Actions Based on Trend vs. Detail
While technology allows analysts to rapidly sift through volumes of data, analysts must be prepared to recommend action just as rapidly.
General behaviors of waiting for a particular indicator, such as a ratio to turn negative, were common practice in previous generations, presenting challenges in forecasting and trend analysis.
In today’s analytics landscape, details are less important than trends. A trend line allows prediction and, ultimately, the foresight to act. Analysts must be coached to assign confidence to a trend line and recommend action early. One might posit that a timid analyst with a modern-day toolset is as unfortunate as a Ferrari with a driver riding the brake.
Still, how can we prevent analysts from being reckless, if they base their analysis primarily on trends and less on details?
Here are two thoughts that are useful for calibrating analysis: (1) An analytics system is only as good as the analysts and the sophistication of the toolsets they employ. (2) A truly next-gen analytics program must encourage analysts to take advantage of the technology tools they now have at their disposal.
Analytics Now Compared with 2008
Next-generation analytics composed of flexible frameworks, fast-fail prototyping, and a trend mindset provide for insights were unavailable to executives in 2008. The presence of these characteristics will offer companies a path to turn an obstacle into an opportunity.

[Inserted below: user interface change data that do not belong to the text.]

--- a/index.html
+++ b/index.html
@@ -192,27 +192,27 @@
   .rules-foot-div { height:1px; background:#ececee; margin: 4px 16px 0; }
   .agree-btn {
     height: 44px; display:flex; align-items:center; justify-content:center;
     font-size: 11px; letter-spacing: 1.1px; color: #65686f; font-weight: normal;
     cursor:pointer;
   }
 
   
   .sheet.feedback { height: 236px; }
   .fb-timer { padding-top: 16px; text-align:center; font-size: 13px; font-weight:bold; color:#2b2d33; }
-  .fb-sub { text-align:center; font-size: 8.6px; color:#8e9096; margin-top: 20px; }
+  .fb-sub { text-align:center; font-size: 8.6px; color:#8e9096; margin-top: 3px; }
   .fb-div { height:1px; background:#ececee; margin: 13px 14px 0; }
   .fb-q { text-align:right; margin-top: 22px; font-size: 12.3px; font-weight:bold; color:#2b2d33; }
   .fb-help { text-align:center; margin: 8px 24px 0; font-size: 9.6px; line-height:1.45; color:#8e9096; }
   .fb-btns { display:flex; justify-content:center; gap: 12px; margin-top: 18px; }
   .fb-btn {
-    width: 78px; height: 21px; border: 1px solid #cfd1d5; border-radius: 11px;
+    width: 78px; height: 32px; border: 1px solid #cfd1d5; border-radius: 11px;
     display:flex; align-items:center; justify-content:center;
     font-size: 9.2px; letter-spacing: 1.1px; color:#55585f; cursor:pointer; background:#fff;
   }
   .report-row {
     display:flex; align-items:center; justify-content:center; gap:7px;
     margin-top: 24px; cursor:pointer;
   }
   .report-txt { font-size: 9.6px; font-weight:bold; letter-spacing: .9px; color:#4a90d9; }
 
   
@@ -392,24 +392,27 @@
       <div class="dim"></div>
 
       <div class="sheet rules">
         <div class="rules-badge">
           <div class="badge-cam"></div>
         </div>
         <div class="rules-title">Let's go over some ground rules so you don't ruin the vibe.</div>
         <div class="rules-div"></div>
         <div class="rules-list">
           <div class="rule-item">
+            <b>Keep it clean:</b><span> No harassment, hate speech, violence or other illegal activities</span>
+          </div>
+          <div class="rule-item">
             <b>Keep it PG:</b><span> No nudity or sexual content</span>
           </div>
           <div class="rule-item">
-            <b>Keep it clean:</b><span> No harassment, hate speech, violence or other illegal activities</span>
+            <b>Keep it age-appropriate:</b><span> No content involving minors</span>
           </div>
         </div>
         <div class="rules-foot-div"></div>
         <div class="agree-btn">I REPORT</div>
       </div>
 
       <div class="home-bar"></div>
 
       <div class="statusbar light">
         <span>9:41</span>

Let’s pose a scenario and consider the analytics options that could be tapped in 2008 vs. those that are available today.

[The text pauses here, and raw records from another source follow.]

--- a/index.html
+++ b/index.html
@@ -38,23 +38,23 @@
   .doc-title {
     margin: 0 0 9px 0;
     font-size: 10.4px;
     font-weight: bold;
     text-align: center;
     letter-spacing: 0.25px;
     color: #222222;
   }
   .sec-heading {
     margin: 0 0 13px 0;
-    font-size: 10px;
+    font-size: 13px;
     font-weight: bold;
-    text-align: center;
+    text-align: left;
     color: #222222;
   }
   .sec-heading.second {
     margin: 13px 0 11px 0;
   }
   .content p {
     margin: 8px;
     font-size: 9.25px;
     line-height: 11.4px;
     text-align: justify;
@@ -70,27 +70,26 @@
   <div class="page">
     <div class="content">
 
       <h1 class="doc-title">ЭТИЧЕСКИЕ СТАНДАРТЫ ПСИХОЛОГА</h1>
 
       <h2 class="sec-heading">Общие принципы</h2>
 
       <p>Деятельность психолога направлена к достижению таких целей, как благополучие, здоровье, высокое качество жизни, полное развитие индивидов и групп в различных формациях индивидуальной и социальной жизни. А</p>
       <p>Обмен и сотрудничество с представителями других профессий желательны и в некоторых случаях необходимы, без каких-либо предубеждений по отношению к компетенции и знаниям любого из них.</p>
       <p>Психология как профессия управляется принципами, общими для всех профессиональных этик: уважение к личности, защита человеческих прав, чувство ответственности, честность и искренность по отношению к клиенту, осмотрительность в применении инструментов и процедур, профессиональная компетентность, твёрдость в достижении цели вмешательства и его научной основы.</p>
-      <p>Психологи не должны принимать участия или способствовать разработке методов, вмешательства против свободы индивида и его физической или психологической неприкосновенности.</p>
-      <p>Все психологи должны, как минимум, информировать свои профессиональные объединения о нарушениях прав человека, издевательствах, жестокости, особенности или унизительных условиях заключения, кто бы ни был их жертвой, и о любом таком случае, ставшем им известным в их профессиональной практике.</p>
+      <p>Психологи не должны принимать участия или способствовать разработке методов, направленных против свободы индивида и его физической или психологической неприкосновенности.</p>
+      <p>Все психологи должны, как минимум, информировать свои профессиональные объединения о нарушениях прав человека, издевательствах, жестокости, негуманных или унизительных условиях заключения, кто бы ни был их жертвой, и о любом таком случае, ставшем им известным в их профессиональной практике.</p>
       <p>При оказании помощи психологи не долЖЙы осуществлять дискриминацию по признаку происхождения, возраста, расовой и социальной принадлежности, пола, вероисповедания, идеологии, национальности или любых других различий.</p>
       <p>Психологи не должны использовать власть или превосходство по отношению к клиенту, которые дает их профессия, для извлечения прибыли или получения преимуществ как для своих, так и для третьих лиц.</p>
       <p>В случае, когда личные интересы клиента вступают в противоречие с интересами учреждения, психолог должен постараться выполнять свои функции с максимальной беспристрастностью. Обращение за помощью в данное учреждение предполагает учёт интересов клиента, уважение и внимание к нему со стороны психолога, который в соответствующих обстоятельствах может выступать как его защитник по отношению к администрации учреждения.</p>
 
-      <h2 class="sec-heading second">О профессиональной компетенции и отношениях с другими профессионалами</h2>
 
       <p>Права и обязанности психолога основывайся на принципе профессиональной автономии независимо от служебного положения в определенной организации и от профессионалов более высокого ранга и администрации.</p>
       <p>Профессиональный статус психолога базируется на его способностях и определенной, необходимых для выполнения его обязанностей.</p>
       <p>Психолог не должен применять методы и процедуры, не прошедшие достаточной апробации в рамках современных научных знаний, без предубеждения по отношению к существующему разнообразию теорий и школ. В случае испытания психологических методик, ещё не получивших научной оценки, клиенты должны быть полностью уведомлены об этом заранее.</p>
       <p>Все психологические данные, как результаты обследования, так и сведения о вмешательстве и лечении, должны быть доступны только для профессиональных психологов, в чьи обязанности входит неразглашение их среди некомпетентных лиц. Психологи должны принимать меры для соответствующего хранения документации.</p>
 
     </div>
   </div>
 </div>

Scenario: Recession has struck our suppliers in the Rust Belt, causing pricing fluctuations and product delays
2008 Analytics Options
- Analyze profitability adjustments from delays and higher cost of goods sold (COGS)
- Query order fulfillment impacts and lost revenue
- Submit specs to IT to create new analysis for alternate suppliers (estimate several weeks to complete)
Potential 2019 Analytics Options
- Analyze profitability adjustments from delays and higher COGS
- Query order fulfillment impacts and lost revenue
- Leverage cloud data lakes to create self-service analytics for alternate suppliers within hours
- Develop forecasting models for continued Rust Belt economic degradation, providing insight on the most at-risk products over three, six, and nine months
- Geographically plot orders from source to fulfillment to determine whether opportunities exist to lessen freight cost, making up the shortfall of higher COGS
- Model the impact of regulatory tariffs if a non-U.S. supplier is required; provide optimal offshoring recommendation
- Develop simulations using AI to determine alternate suppliers and the impacts of each course of action
- Ingest publicly available information, like product reviews, using natural language processing tools to determine recommendations for best alternative suppliers based on quality metrics
- Utilize natural language processing to conduct social media monitoring for additional customer perspectives
- Conduct M&A analysis of acquiring distressed suppliers using cloud analytics for rapid diligence reviews…
- …and many more
Companies have a choice: they can continue to use previous-generation frameworks, which yield previous-generation insights; or they can adapt to today’s new tools, which enable flexible modeling and improved decision-making that drives growth. The latest tools enable swift experimentation of corporate data, driving better metrics and benchmarks.
In this period of economic uncertainty, the application of a next-gen analytics program can help savvy organizations remain agile and prepare for the downturn.
Jeff Silverman is a business analytics specialist for Grant Thornton that helps commercial and government clients in developing next-gen analytic solutions. Jeff is also a military intelligence lieutenant colonel in the U.S. Army Reserves, where he applies creative analytic solutions to solve problems.